SUPPLIED ENTRIES:
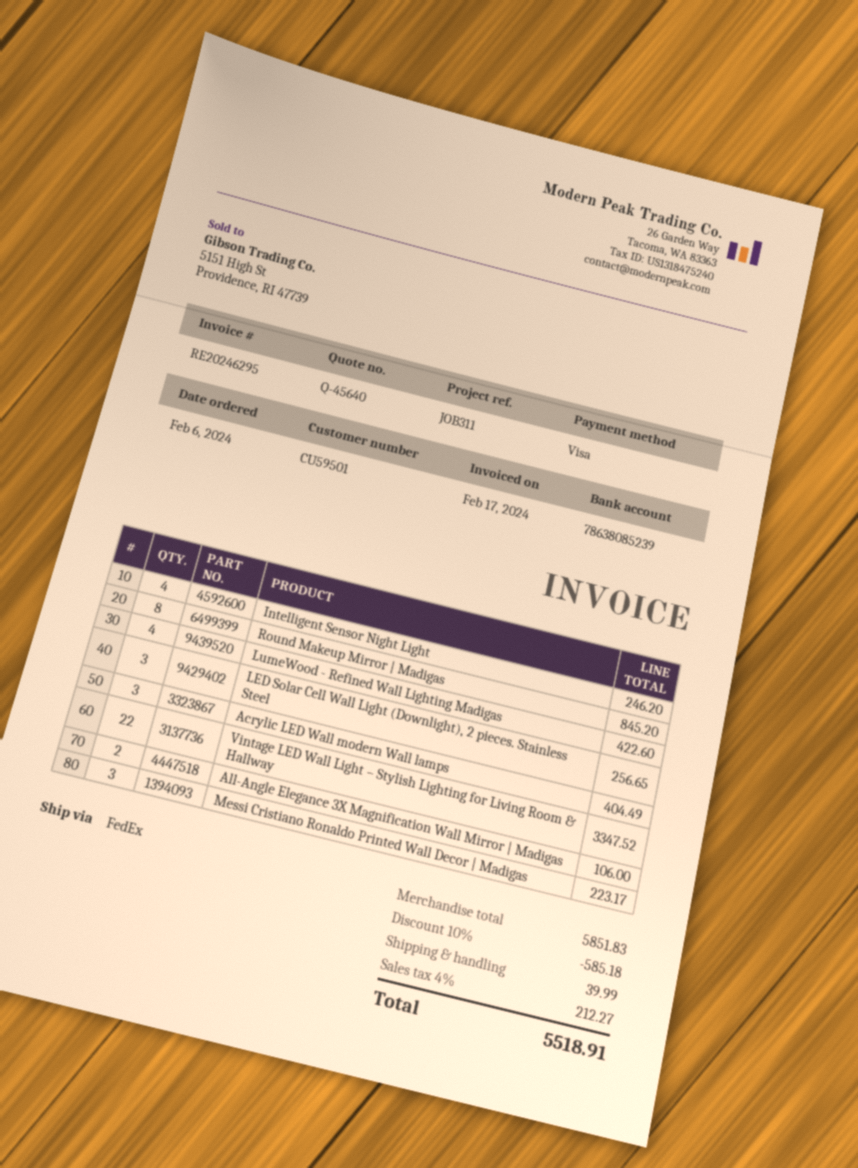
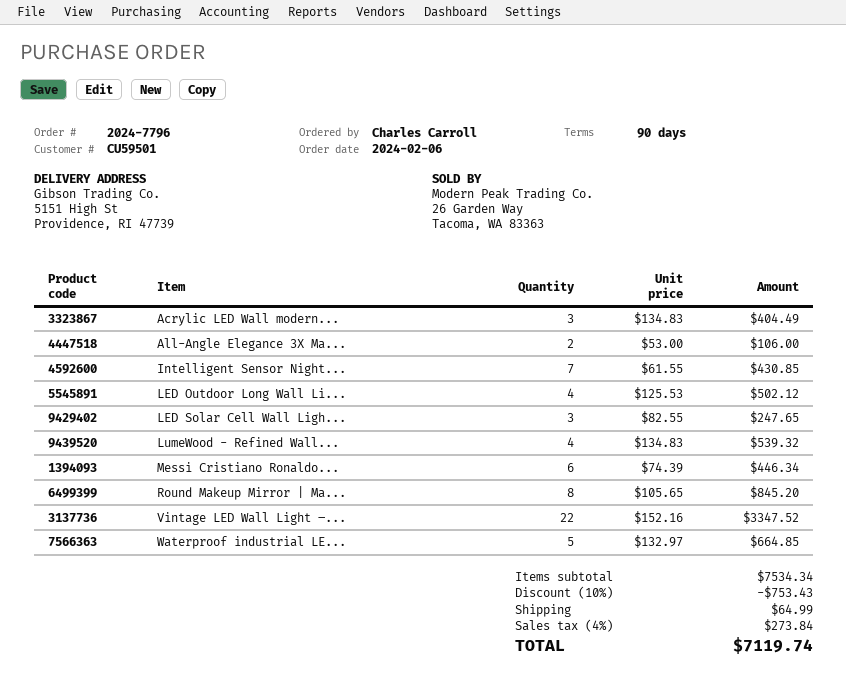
Intelligent Sensor Night Light: 4 for 246.20 -> 7 for 430.85
LumeWood - Refined Wall Lighting Madigas: 4 for 422.60 -> 4 for 539.32
LED Solar Cell Wall Light (Downlight), 2 pieces. Stainless Steel: 3 for 256.65 -> 3 for 247.65
Messi Cristiano Ronaldo Printed Wall Decor | Madigas: 3 for 223.17 -> 6 for 446.34
LED Outdoor Long Wall Li...: none -> 4 for 502.12
Waterproof industrial LE...: none -> 5 for 664.85
subtotal: 5851.83 -> 7534.34
discount: 10% = 585.18 -> 10% = 753.43
shipping: 39.99 -> 64.99
tax: 4% = 212.27 -> 4% = 273.84
total: 5518.91 -> 7119.74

WHAT YOU WILL DO: Repeat the listing above exactly, with no pictures.

FINISHED EXERCISE:
Intelligent Sensor Night Light: 4 for 246.20 -> 7 for 430.85
LumeWood - Refined Wall Lighting Madigas: 4 for 422.60 -> 4 for 539.32
LED Solar Cell Wall Light (Downlight), 2 pieces. Stainless Steel: 3 for 256.65 -> 3 for 247.65
Messi Cristiano Ronaldo Printed Wall Decor | Madigas: 3 for 223.17 -> 6 for 446.34
LED Outdoor Long Wall Li...: none -> 4 for 502.12
Waterproof industrial LE...: none -> 5 for 664.85
subtotal: 5851.83 -> 7534.34
discount: 10% = 585.18 -> 10% = 753.43
shipping: 39.99 -> 64.99
tax: 4% = 212.27 -> 4% = 273.84
total: 5518.91 -> 7119.74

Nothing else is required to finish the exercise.